La matamata, la tortue si laide qu’elle en est géniale
- La matamata est une tortue d’eau douce d’Amérique du Sud.
- Son apparence évoque un tas d’écorce et de feuilles mortes : un camouflage parfait.
- Elle chasse en aspirant brutalement ses proies dans un appel d’eau.
- Inoffensive pour l’homme, elle passe sa vie immobile au fond de l’eau.
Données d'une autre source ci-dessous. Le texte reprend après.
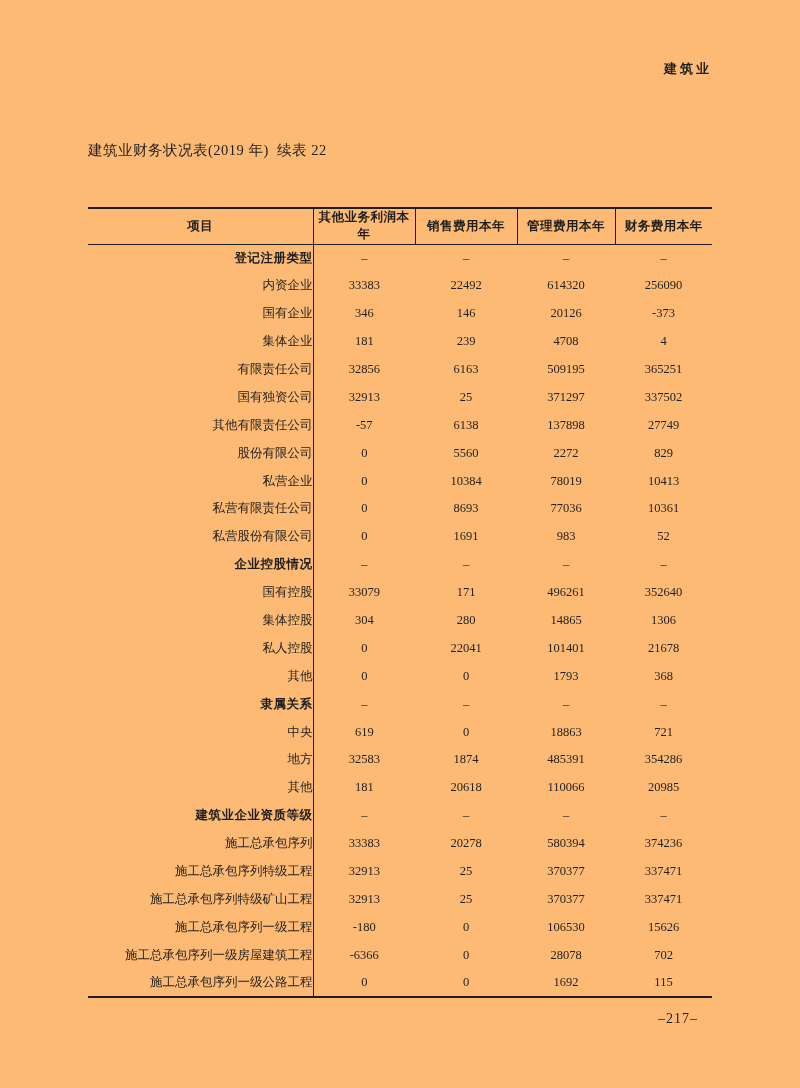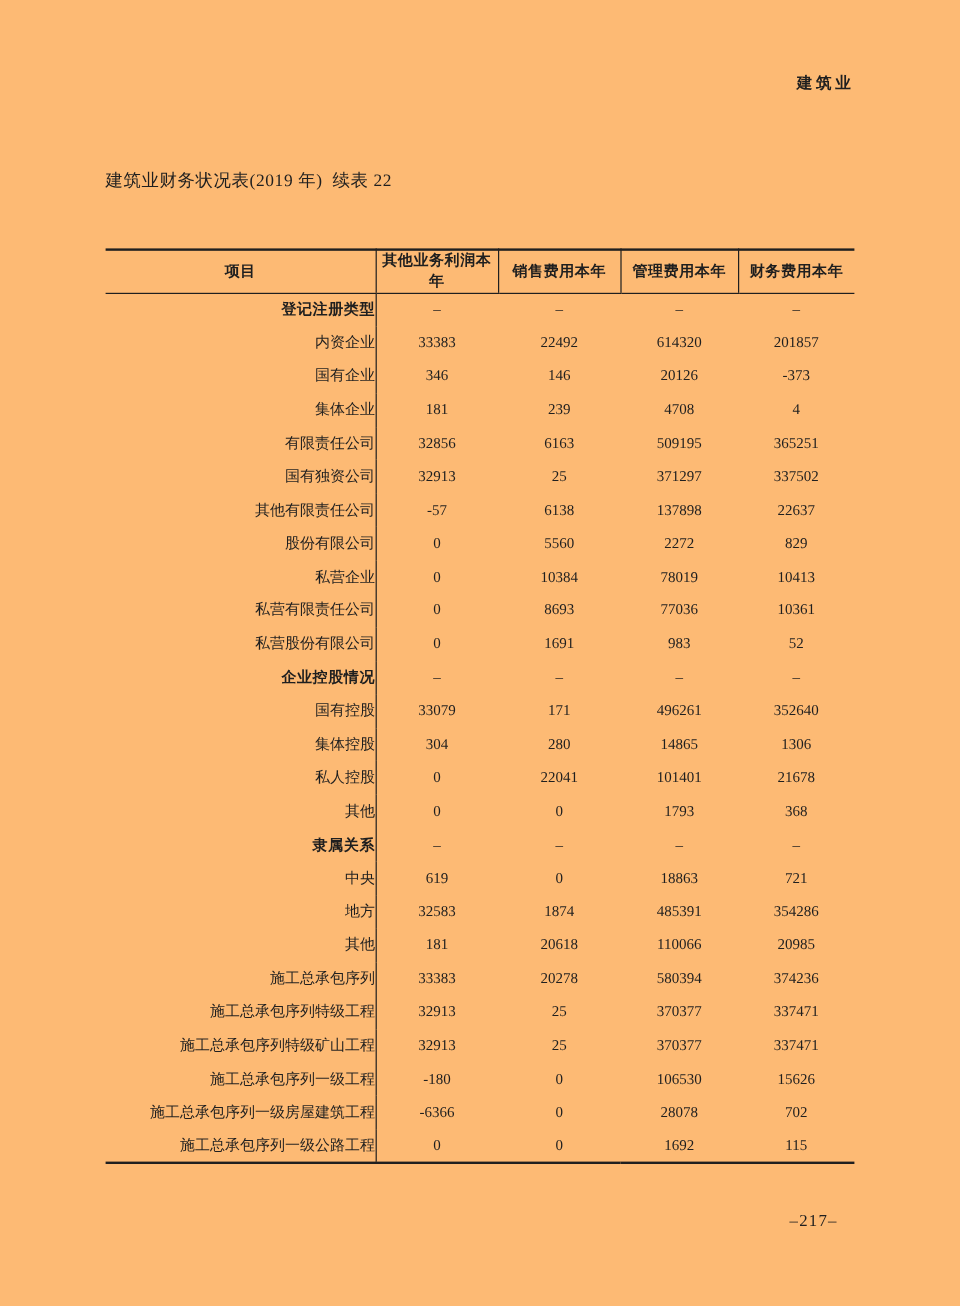--- a/index.html
+++ b/index.html
@@ -110,21 +110,21 @@
           <td>–</td>
           <td>–</td>
           <td>–</td>
           <td>–</td>
         </tr>
         <tr class="data-row">
           <td class="label-cell">内资企业</td>
           <td>33383</td>
           <td>22492</td>
           <td>614320</td>
-          <td>201857</td>
+          <td>256090</td>
         </tr>
         <tr class="data-row">
           <td class="label-cell">国有企业</td>
           <td>346</td>
           <td>146</td>
           <td>20126</td>
           <td>-373</td>
         </tr>
         <tr class="data-row">
           <td class="label-cell">集体企业</td>
@@ -145,21 +145,21 @@
           <td>32913</td>
           <td>25</td>
           <td>371297</td>
           <td>337502</td>
         </tr>
         <tr class="data-row">
           <td class="label-cell">其他有限责任公司</td>
           <td>-57</td>
           <td>6138</td>
           <td>137898</td>
-          <td>22637</td>
+          <td>27749</td>
         </tr>
         <tr class="data-row">
           <td class="label-cell">股份有限公司</td>
           <td>0</td>
           <td>5560</td>
           <td>2272</td>
           <td>829</td>
         </tr>
         <tr class="data-row">
           <td class="label-cell">私营企业</td>
@@ -238,20 +238,27 @@
           <td>485391</td>
           <td>354286</td>
         </tr>
         <tr class="data-row">
           <td class="label-cell">其他</td>
           <td>181</td>
           <td>20618</td>
           <td>110066</td>
           <td>20985</td>
         </tr>
+        <tr class="section-row">
+          <td class="label-cell">建筑业企业资质等级</td>
+          <td>–</td>
+          <td>–</td>
+          <td>–</td>
+          <td>–</td>
+        </tr>
         <tr class="data-row">
           <td class="label-cell">施工总承包序列</td>
           <td>33383</td>
           <td>20278</td>
           <td>580394</td>
           <td>374236</td>
         </tr>
         <tr class="data-row">
           <td class="label-cell">施工总承包序列特级工程</td>
           <td>32913</td>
Il y a des animaux qu’on qualifie poliment d’« originaux ». La matamata, elle, est franchement laide — et c’est précisément ce qui en fait un chef-d’œuvre d’évolution. Cette tortue d’Amazonie ressemble à un morceau de bois pourri posé au fond de l’eau. Un déguisement qui cache une machine à chasser.
Un camouflage jusqu’au moindre détail
Sa carapace bosselée imite l’écorce ; sa tête plate et triangulaire s’orne de lambeaux de peau qui ondulent comme des algues. Immobile dans l’eau trouble, la matamata devient invisible : les poissons la prennent pour un débris végétal et s’approchent sans méfiance. La laideur, ici, est une arme.
Une bouche qui aspire
Quand une proie passe à portée, tout va très vite : la matamata ouvre brusquement sa gueule et sa gorge, créant un violent appel d’eau qui gobe le poisson d’un coup, comme un aspirateur. Pas de mâchoires tranchantes : elle avale tout rond. Une technique qu’on retrouve, sous d’autres formes, chez bien des prédateurs discrets comme l’escargot carnivore de Nouvelle-Zélande.
Une vie de statue
La matamata bouge à peine : elle peut rester des heures sans remuer, remontant juste le bout de son museau-tuba pour respirer. Ce mode de vie ultra-économe la classe, avec le gérénuk, la gazelle-girafe, parmi ces animaux taillés pour faire beaucoup avec très peu. Preuve qu’en pleine nature, être moche et paresseux peut être une stratégie gagnante.